WHAT IS EXPECTED:
The following data has a line with "(453, 252) none" and a line with "[207,447,480,460] 'thisvessel/carbonated:dev-master' ->". Write out exactly those lines and all the lines between them.

DATA SUPPLIED:

- Opening Delimiter -

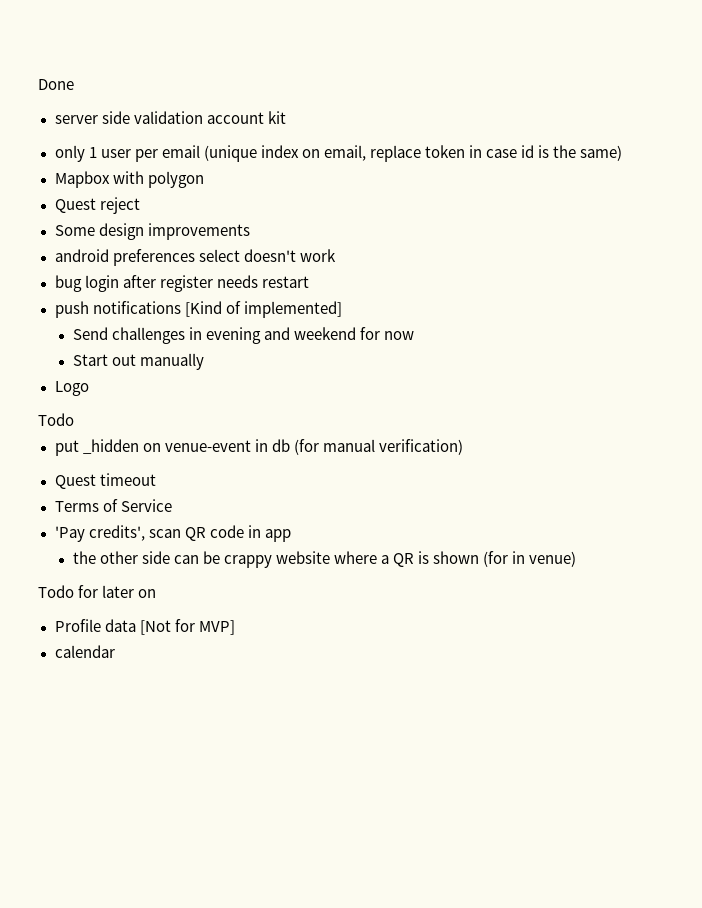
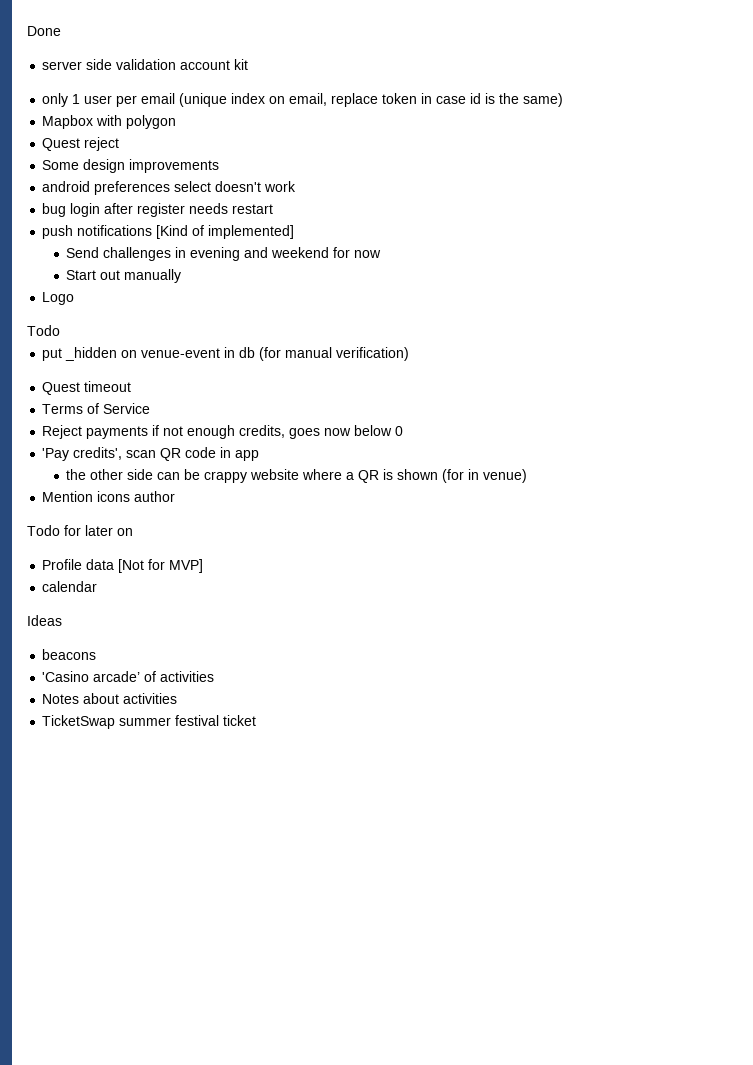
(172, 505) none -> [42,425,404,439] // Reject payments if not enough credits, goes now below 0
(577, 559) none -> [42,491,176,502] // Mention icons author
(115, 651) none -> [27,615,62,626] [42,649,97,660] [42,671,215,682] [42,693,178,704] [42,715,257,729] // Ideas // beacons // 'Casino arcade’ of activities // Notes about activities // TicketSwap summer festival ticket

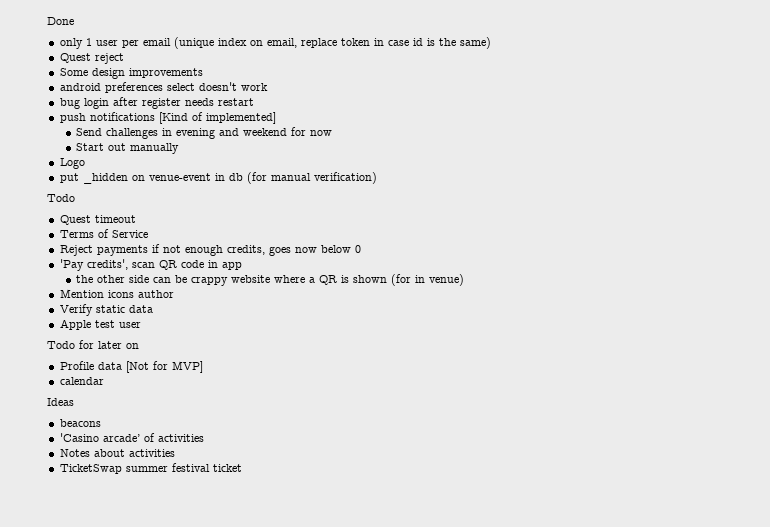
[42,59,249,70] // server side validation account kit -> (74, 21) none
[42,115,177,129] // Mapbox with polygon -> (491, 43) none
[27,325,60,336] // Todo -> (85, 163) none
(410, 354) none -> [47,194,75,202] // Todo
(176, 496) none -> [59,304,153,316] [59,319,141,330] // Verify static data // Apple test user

- Closing Delimiter -
- Opening Delimiter -

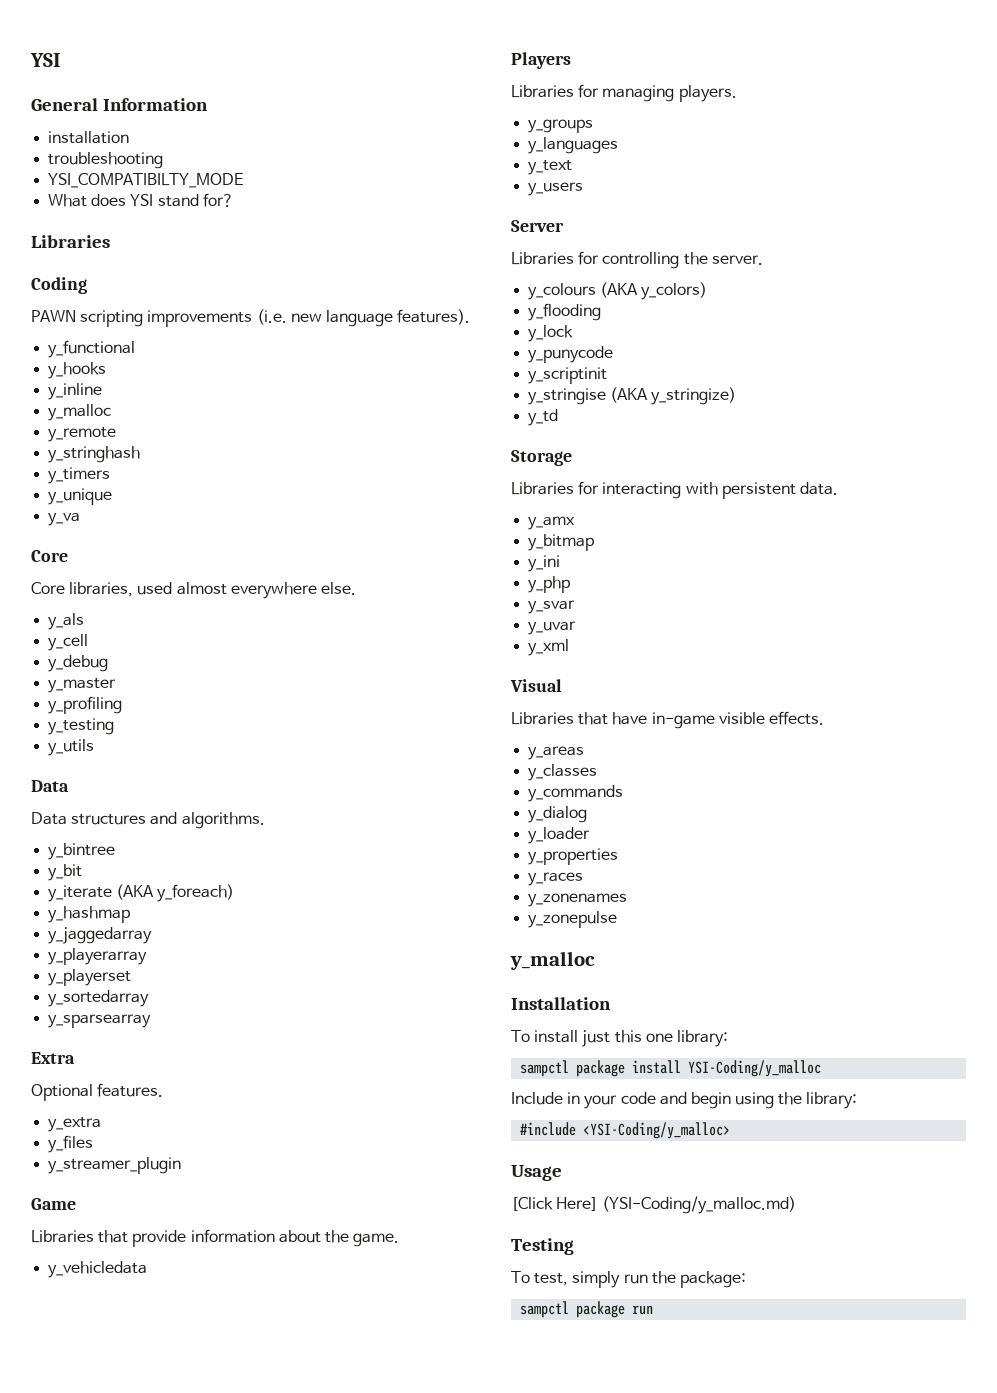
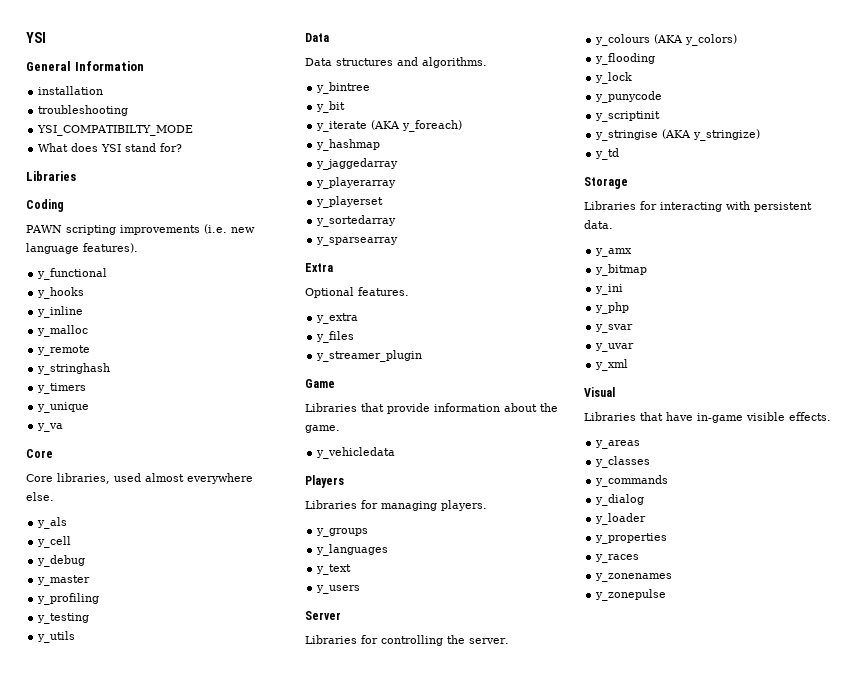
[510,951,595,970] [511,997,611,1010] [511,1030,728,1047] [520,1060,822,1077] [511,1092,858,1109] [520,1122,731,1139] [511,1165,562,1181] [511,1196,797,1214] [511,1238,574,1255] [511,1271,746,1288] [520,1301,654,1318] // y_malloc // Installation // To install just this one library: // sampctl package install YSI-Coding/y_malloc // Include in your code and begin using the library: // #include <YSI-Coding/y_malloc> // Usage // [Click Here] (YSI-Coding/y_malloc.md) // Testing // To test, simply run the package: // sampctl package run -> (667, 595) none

- Closing Delimiter -
- Opening Delimiter -

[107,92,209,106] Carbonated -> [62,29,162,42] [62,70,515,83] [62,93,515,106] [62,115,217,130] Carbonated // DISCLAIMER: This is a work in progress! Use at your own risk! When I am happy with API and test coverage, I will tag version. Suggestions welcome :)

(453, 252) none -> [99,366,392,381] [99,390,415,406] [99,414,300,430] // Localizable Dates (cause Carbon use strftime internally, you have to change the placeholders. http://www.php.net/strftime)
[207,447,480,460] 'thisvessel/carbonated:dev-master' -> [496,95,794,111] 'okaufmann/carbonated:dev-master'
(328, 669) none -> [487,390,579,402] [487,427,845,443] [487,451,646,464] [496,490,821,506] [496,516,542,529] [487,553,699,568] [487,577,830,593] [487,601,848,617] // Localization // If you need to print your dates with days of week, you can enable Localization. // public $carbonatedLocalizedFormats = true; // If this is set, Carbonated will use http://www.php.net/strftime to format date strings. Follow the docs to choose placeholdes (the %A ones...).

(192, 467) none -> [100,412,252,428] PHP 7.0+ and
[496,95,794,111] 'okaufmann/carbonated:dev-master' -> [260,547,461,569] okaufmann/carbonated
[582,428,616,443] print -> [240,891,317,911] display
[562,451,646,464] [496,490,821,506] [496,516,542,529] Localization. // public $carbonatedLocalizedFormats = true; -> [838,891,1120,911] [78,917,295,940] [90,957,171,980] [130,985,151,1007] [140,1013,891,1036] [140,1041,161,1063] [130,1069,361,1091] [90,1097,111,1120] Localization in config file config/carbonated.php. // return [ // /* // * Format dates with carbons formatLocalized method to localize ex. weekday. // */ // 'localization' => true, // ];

- Closing Delimiter -

EXERCISE RESPONSE:
(453, 252) none -> [99,366,392,381] [99,390,415,406] [99,414,300,430] // Localizable Dates (cause Carbon use strftime internally, you have to change the placeholders. http://www.php.net/strftime)
[207,447,480,460] 'thisvessel/carbonated:dev-master' -> [496,95,794,111] 'okaufmann/carbonated:dev-master'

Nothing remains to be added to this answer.